[Assignment] Retype the entries exactly, but skip the pictures.

[Front-end code change data]

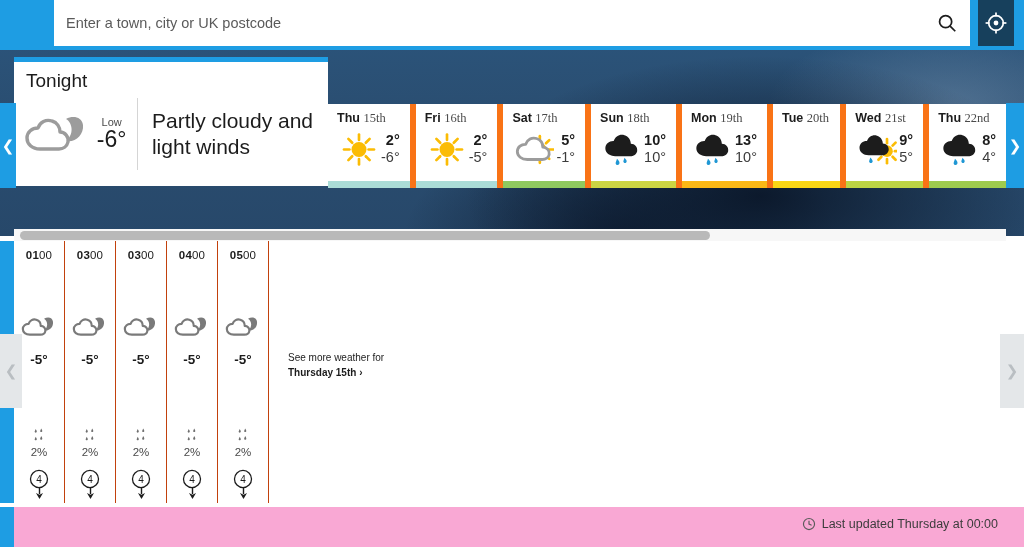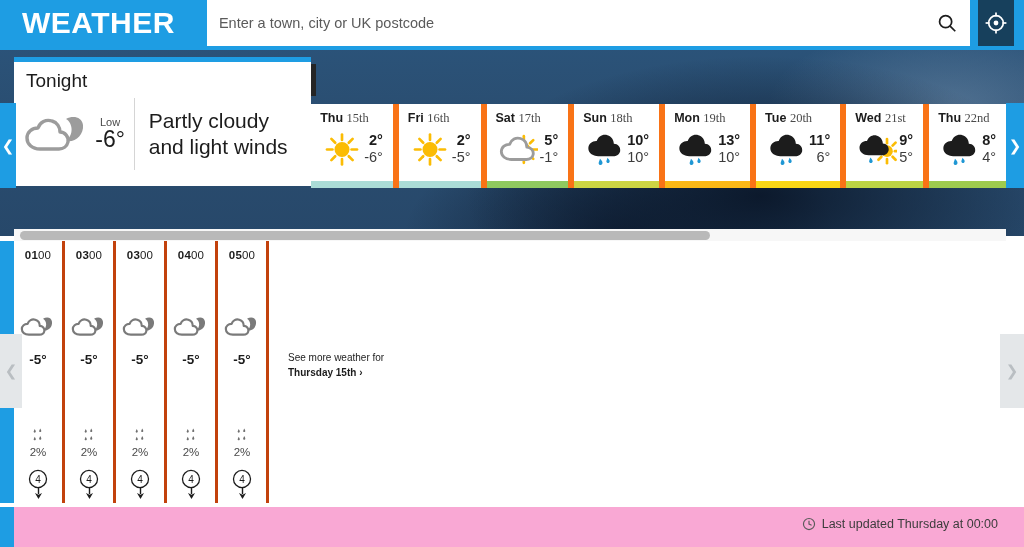--- a/index.html
+++ b/index.html
@@ -208,7 +208,6 @@
 <body>
 
 <div class="topbar">
-  <div class="brand">WEATHER</div>
 
   <div class="searchwrap">
     <div class="searchbox">

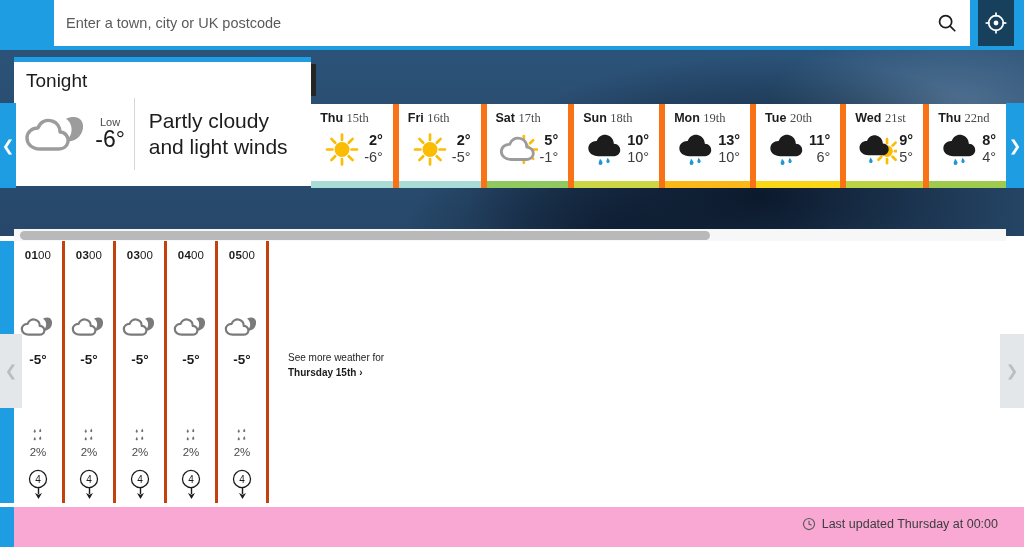--- a/index.html
+++ b/index.html
@@ -399,19 +399,6 @@
           <div class="day-name">
        <b>Tue</b>
        <span>20th</span>
-     </div>
-     <div class="day-mid">
-       <div class="day-icon">
-              <svg width="40" height="37" viewBox="0 0 48 44">
-                <path d="M16 30 C9 30 4 26 4 20.5 C4 15 9 11.5 14 11.8 C16 6 21.5 3 27 4.8 C31.8 6.3 34.6 10.5 34.6 15.2 C39.4 15.2 43 19.4 42.2 24 C41.5 27.8 37.8 30 34 30 Z" fill="#1c1c1c"></path>
-               <path d="M18 33 C17 36.5 15.5 38.5 17 40 C18.5 41.5 21 40.5 21 38 C21 36 19.6 35 18 33 Z" fill="#1f97d4"></path>
-               <path d="M27 32 C26 35 25 36.5 26.2 37.7 C27.5 39 29.6 38.2 29.6 36.2 C29.6 34.6 28.3 33.7 27 32 Z" fill="#1f97d4"></path>
-              </svg>
-            </div>
-       <div class="day-temps">
-         <div class="t-hi">11°</div>
-         <div class="t-lo">6°</div>
-       </div>
      </div>
      <div class="day-bar" style="background:#f9d616"></div>
         </div>

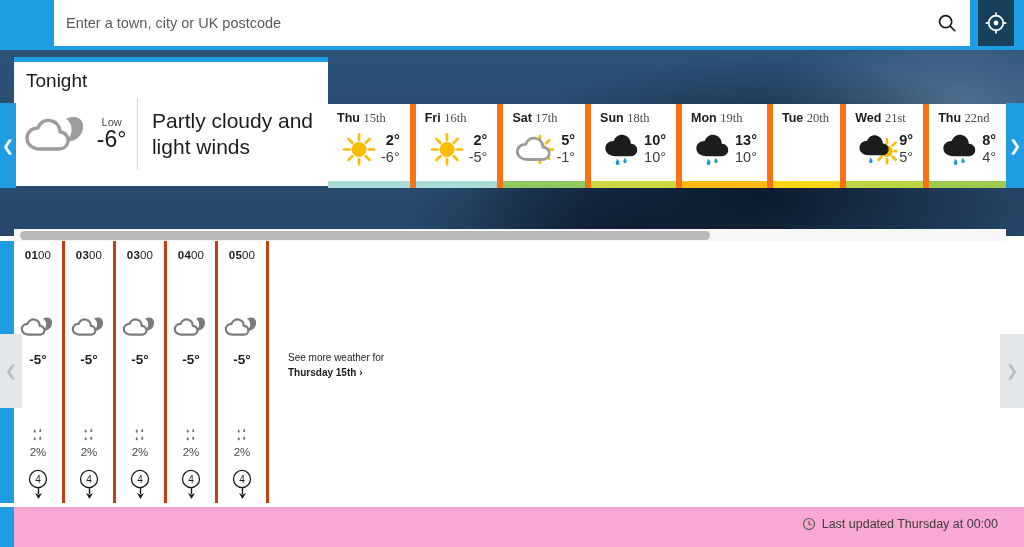--- a/index.html
+++ b/index.html
@@ -167,7 +167,7 @@
     position: absolute; left: 14px; top: 0; display: flex; height: 262px;
   }
   .hour {
-    width: 51px; border-right: 3px solid #c2410c;
+    width: 51px; border-right: 1px solid #c2410c;
     background: #ffffff;
     display: flex; flex-direction: column; align-items: center;
     padding-top: 8px; position: relative;

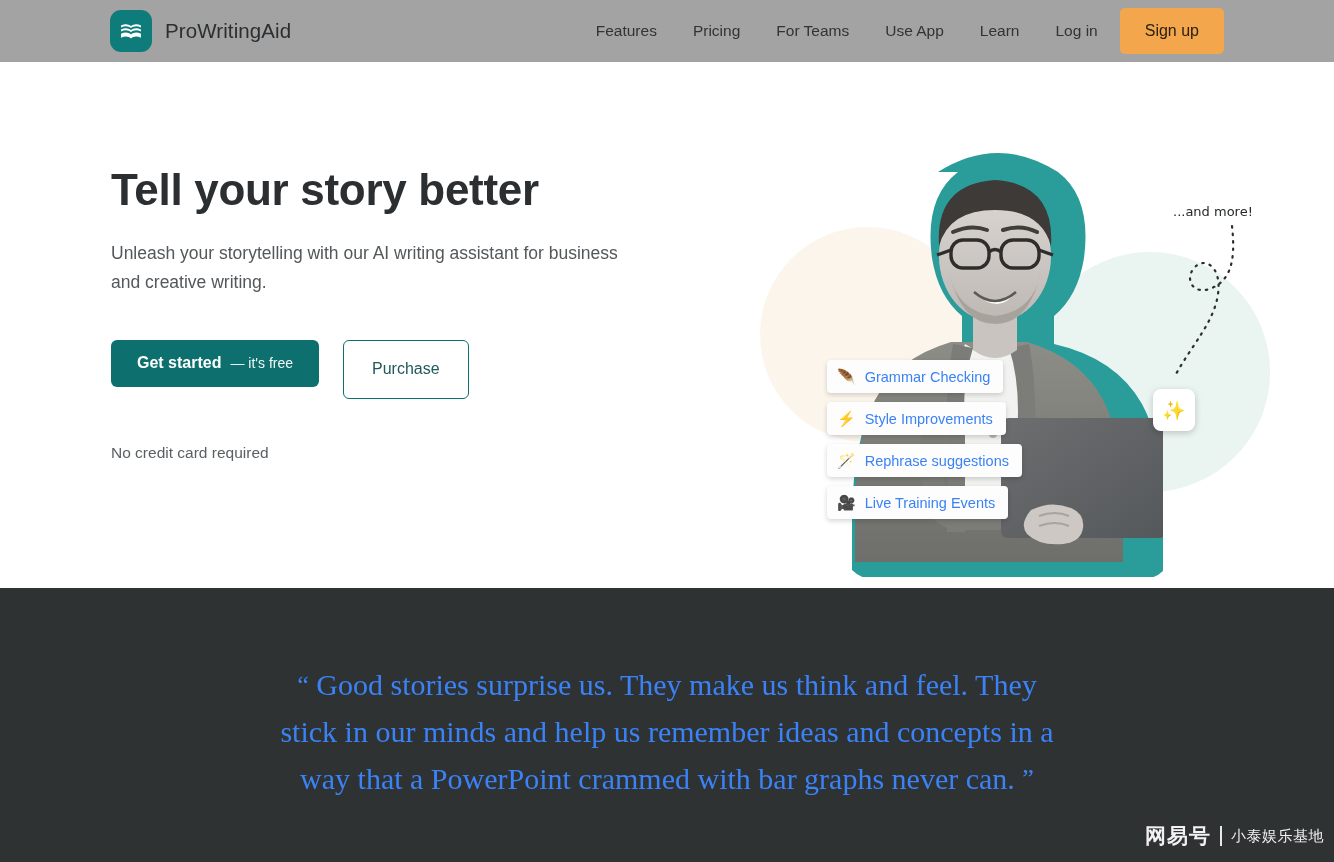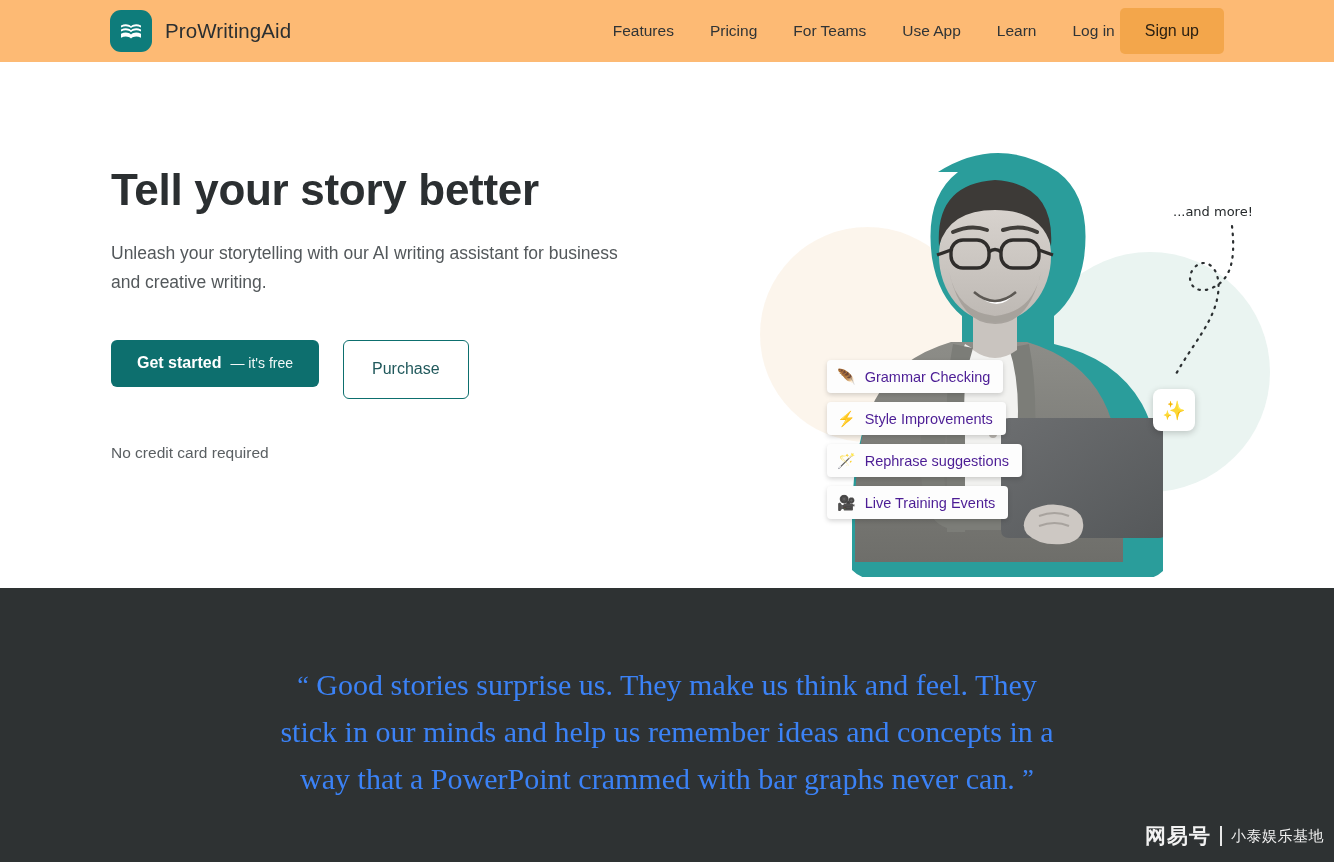--- a/index.html
+++ b/index.html
@@ -13,7 +13,7 @@
   
   .header {
     position: absolute; top: 0; left: 0; width: 1334px; height: 62px;
-    background: #fdba74; z-index: 40;
+    background: #a3a3a3; z-index: 40;
   }
   .brand {
     position: absolute; left: 110px; top: 10px;

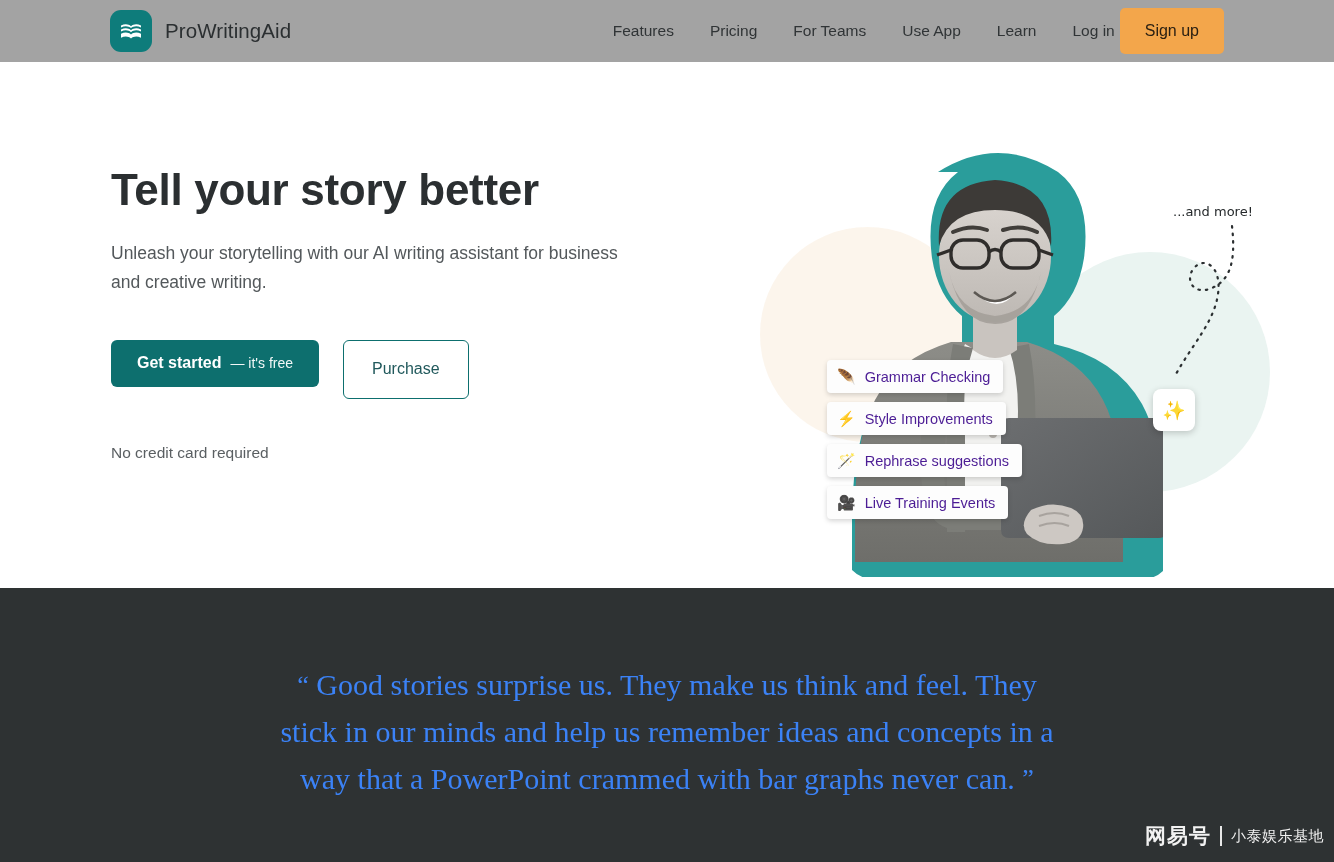--- a/index.html
+++ b/index.html
@@ -35,7 +35,7 @@
     font-size: 15.5px; color: #303436; text-decoration: none;
     padding: 0 18px; line-height: 62px; white-space: nowrap;
   }
-  .nav a.login { padding-right: 5px; }
+  .nav a.login { padding-right: 22px; }
   .signup-btn {
     display: inline-flex; align-items: center; justify-content: center;
     height: 46px; padding: 8px 25px; border: none; border-radius: 5px;

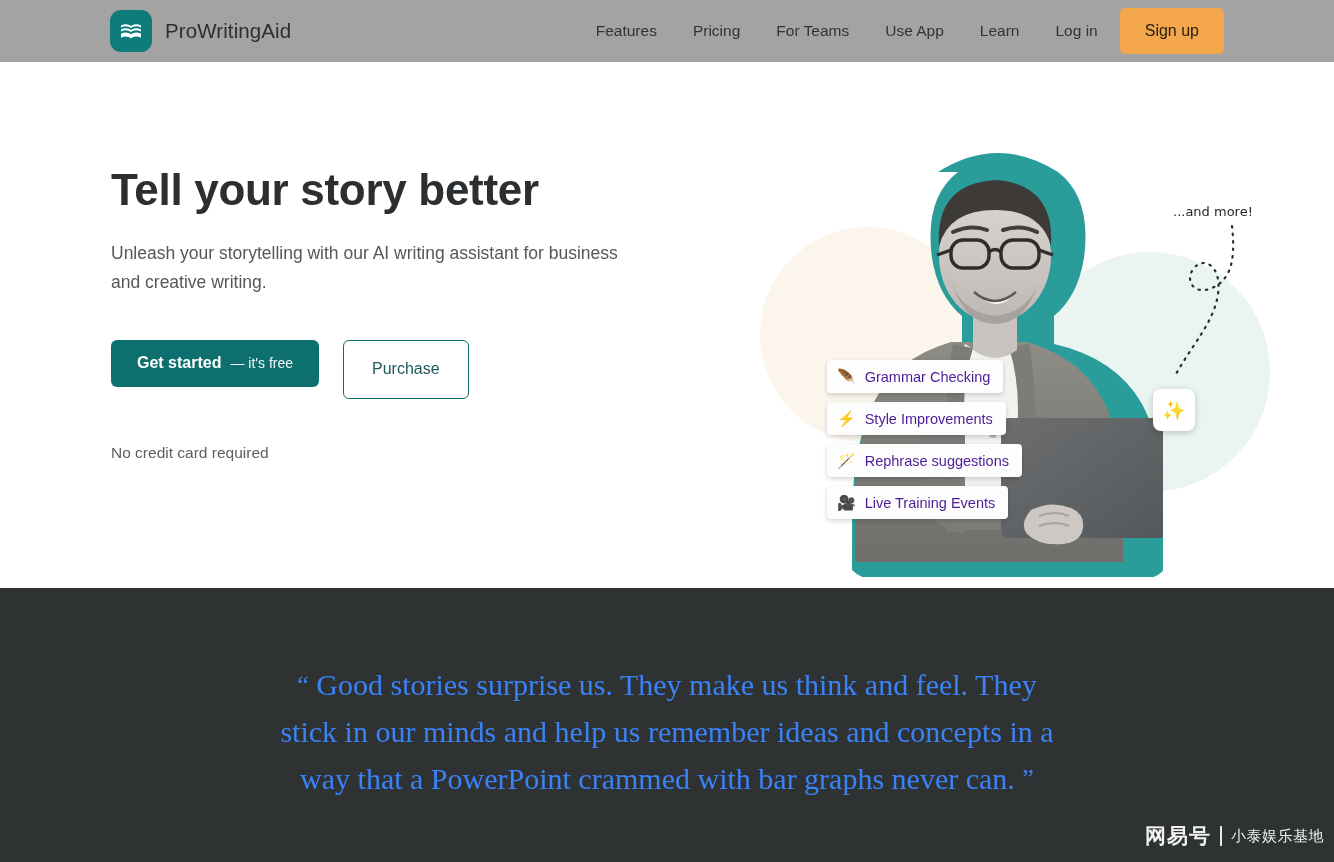--- a/index.html
+++ b/index.html
@@ -96,7 +96,7 @@
     width: fit-content;
   }
   .chip-emoji { font-size: 15px; line-height: 1; }
-  .chip-label { font-size: 14.5px; color: #4c1d95; white-space: nowrap; }
+  .chip-label { font-size: 14.5px; color: #3b82f6; white-space: nowrap; }
   .more-label {
     position: absolute; left: 378px; top: 62px;
     font-size: 13px; color: #25292b; white-space: nowrap;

[Finished task]
--- a/index.html
+++ b/index.html
@@ -208,7 +208,6 @@
 <body>
 
 <div class="topbar">
-  <div class="brand">WEATHER</div>
 
   <div class="searchwrap">
     <div class="searchbox">

--- a/index.html
+++ b/index.html
@@ -399,19 +399,6 @@
           <div class="day-name">
        <b>Tue</b>
        <span>20th</span>
-     </div>
-     <div class="day-mid">
-       <div class="day-icon">
-              <svg width="40" height="37" viewBox="0 0 48 44">
-                <path d="M16 30 C9 30 4 26 4 20.5 C4 15 9 11.5 14 11.8 C16 6 21.5 3 27 4.8 C31.8 6.3 34.6 10.5 34.6 15.2 C39.4 15.2 43 19.4 42.2 24 C41.5 27.8 37.8 30 34 30 Z" fill="#1c1c1c"></path>
-               <path d="M18 33 C17 36.5 15.5 38.5 17 40 C18.5 41.5 21 40.5 21 38 C21 36 19.6 35 18 33 Z" fill="#1f97d4"></path>
-               <path d="M27 32 C26 35 25 36.5 26.2 37.7 C27.5 39 29.6 38.2 29.6 36.2 C29.6 34.6 28.3 33.7 27 32 Z" fill="#1f97d4"></path>
-              </svg>
-            </div>
-       <div class="day-temps">
-         <div class="t-hi">11°</div>
-         <div class="t-lo">6°</div>
-       </div>
      </div>
      <div class="day-bar" style="background:#f9d616"></div>
         </div>

--- a/index.html
+++ b/index.html
@@ -167,7 +167,7 @@
     position: absolute; left: 14px; top: 0; display: flex; height: 262px;
   }
   .hour {
-    width: 51px; border-right: 3px solid #c2410c;
+    width: 51px; border-right: 1px solid #c2410c;
     background: #ffffff;
     display: flex; flex-direction: column; align-items: center;
     padding-top: 8px; position: relative;

--- a/index.html
+++ b/index.html
@@ -13,7 +13,7 @@
   
   .header {
     position: absolute; top: 0; left: 0; width: 1334px; height: 62px;
-    background: #fdba74; z-index: 40;
+    background: #a3a3a3; z-index: 40;
   }
   .brand {
     position: absolute; left: 110px; top: 10px;

--- a/index.html
+++ b/index.html
@@ -35,7 +35,7 @@
     font-size: 15.5px; color: #303436; text-decoration: none;
     padding: 0 18px; line-height: 62px; white-space: nowrap;
   }
-  .nav a.login { padding-right: 5px; }
+  .nav a.login { padding-right: 22px; }
   .signup-btn {
     display: inline-flex; align-items: center; justify-content: center;
     height: 46px; padding: 8px 25px; border: none; border-radius: 5px;

--- a/index.html
+++ b/index.html
@@ -96,7 +96,7 @@
     width: fit-content;
   }
   .chip-emoji { font-size: 15px; line-height: 1; }
-  .chip-label { font-size: 14.5px; color: #4c1d95; white-space: nowrap; }
+  .chip-label { font-size: 14.5px; color: #3b82f6; white-space: nowrap; }
   .more-label {
     position: absolute; left: 378px; top: 62px;
     font-size: 13px; color: #25292b; white-space: nowrap;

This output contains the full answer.